(Data begins)

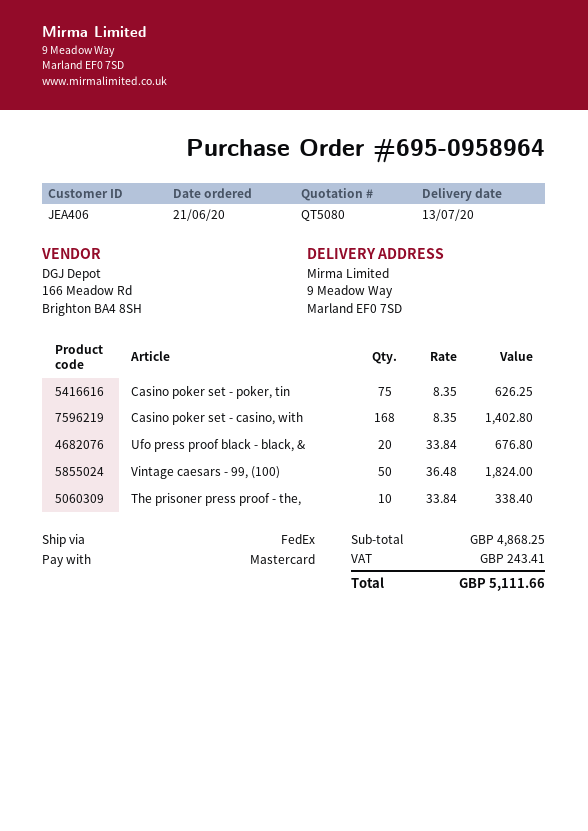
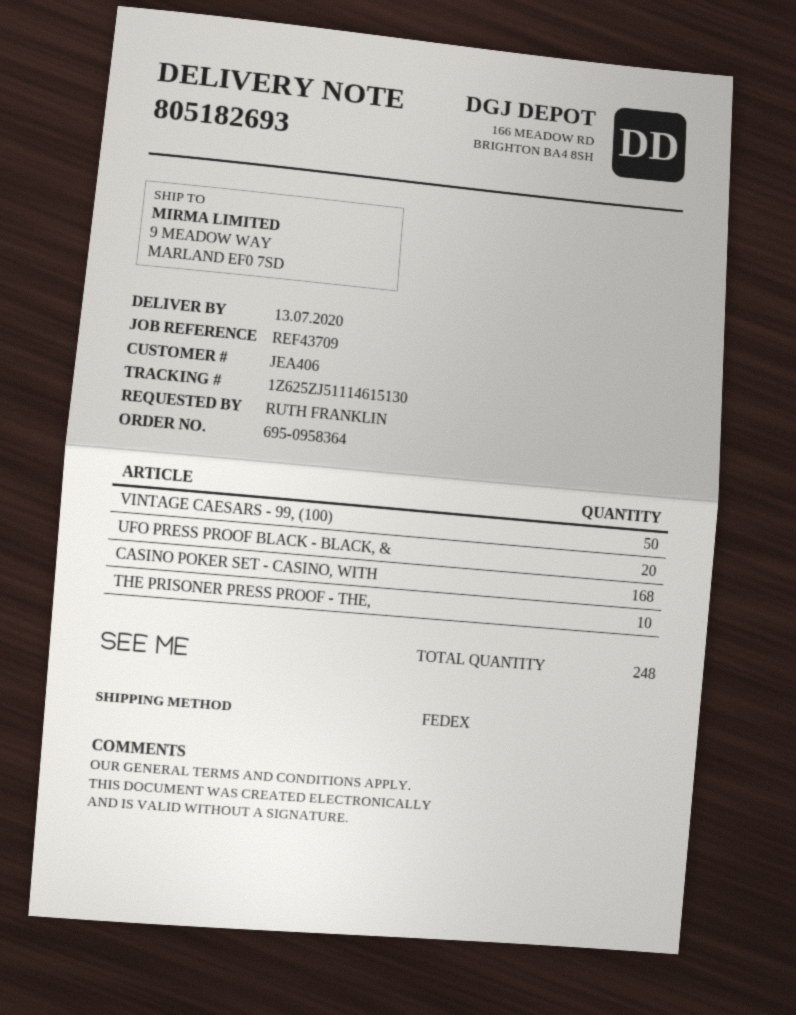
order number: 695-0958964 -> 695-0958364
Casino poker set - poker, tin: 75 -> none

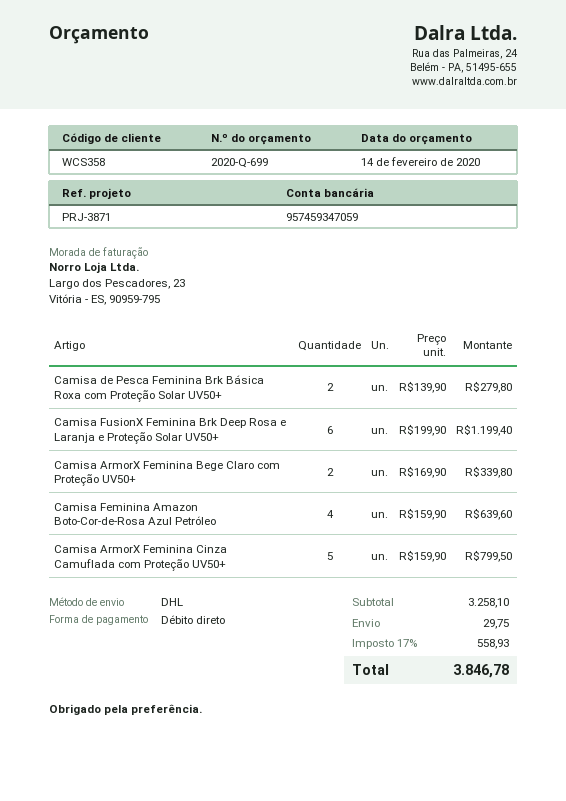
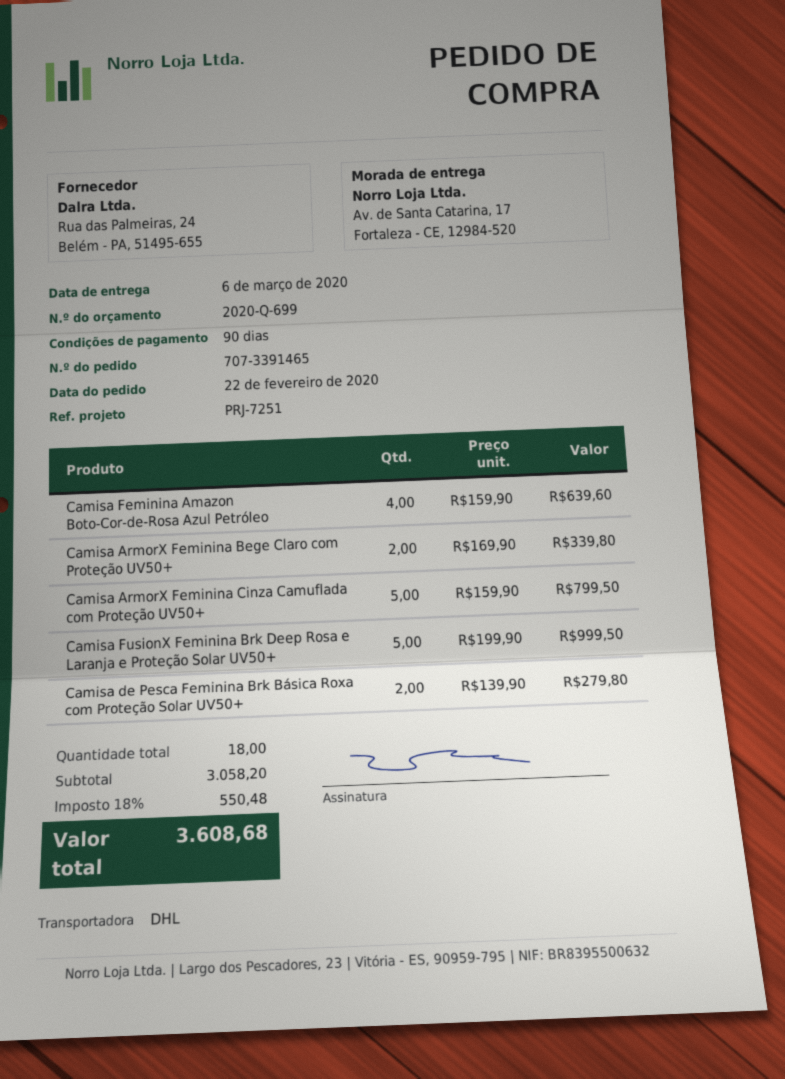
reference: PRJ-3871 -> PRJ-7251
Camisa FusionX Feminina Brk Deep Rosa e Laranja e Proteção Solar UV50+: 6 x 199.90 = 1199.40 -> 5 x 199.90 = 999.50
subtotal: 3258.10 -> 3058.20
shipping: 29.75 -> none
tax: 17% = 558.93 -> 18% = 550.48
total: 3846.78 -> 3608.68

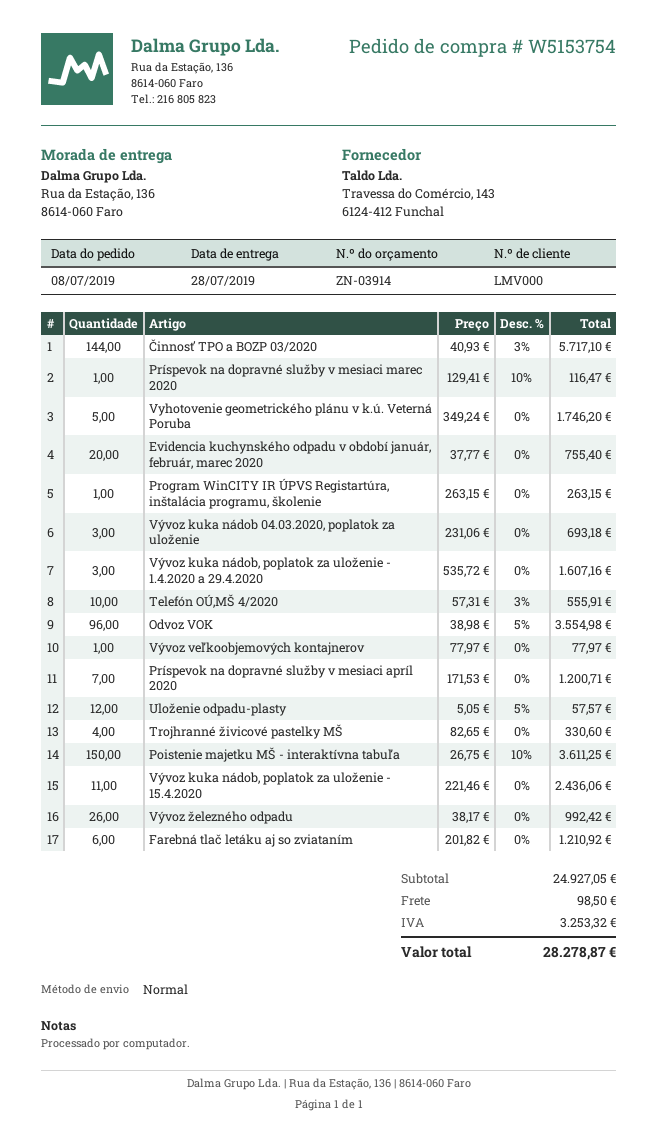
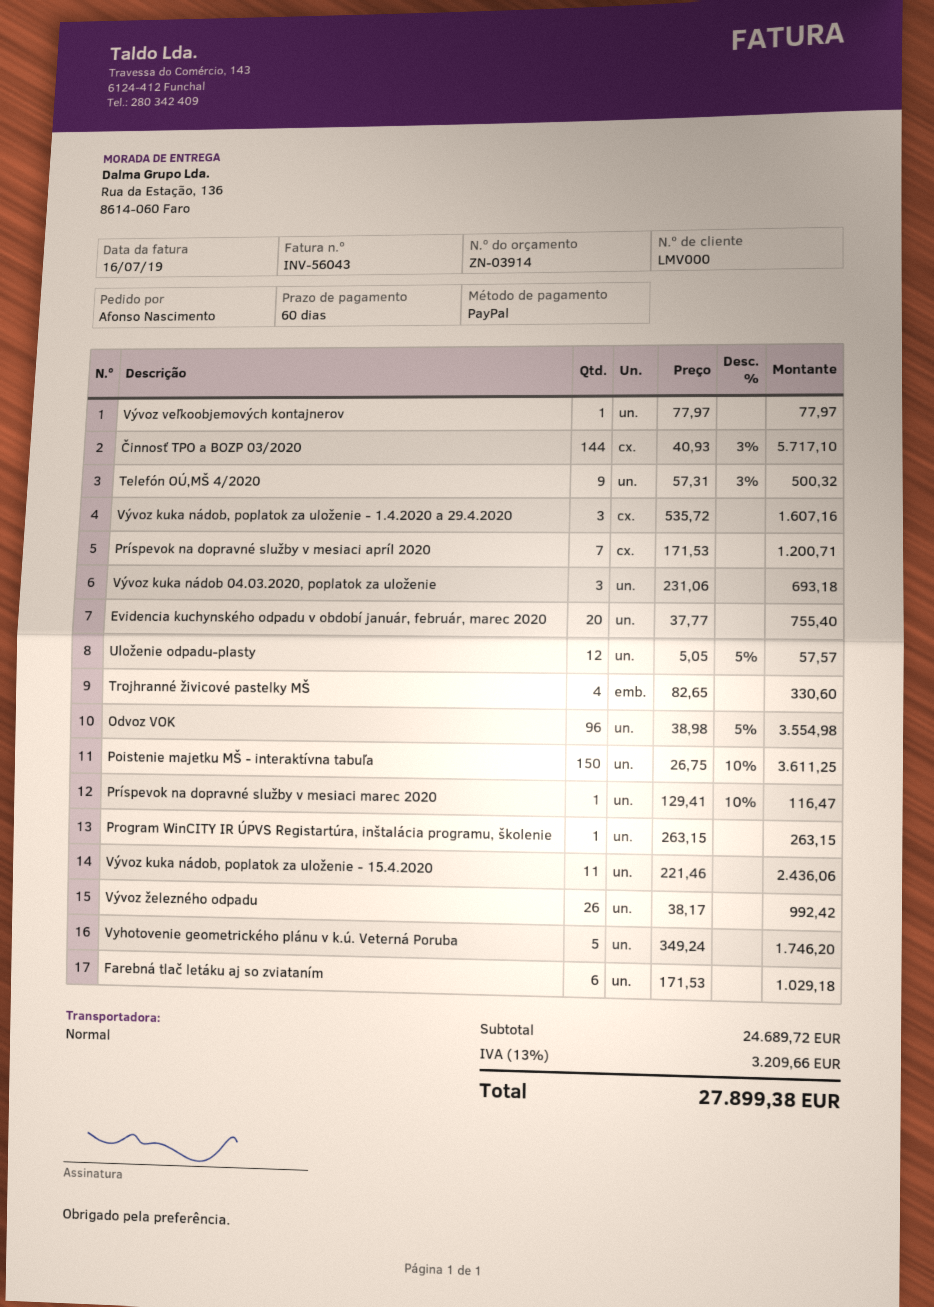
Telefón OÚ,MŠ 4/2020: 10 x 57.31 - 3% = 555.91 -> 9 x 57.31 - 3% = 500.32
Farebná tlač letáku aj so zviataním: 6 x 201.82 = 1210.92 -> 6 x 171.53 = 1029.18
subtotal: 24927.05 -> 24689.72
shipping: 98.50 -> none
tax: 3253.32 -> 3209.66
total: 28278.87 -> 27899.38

(Data ends)

**What you have to do**. For this answer, return word for word the lines from the first line of the records through the line containing "subtotal: 24927.05 -> 24689.72". Omit the pictures.

**Task answer**.
order number: 695-0958964 -> 695-0958364
Casino poker set - poker, tin: 75 -> none

reference: PRJ-3871 -> PRJ-7251
Camisa FusionX Feminina Brk Deep Rosa e Laranja e Proteção Solar UV50+: 6 x 199.90 = 1199.40 -> 5 x 199.90 = 999.50
subtotal: 3258.10 -> 3058.20
shipping: 29.75 -> none
tax: 17% = 558.93 -> 18% = 550.48
total: 3846.78 -> 3608.68

Telefón OÚ,MŠ 4/2020: 10 x 57.31 - 3% = 555.91 -> 9 x 57.31 - 3% = 500.32
Farebná tlač letáku aj so zviataním: 6 x 201.82 = 1210.92 -> 6 x 171.53 = 1029.18
subtotal: 24927.05 -> 24689.72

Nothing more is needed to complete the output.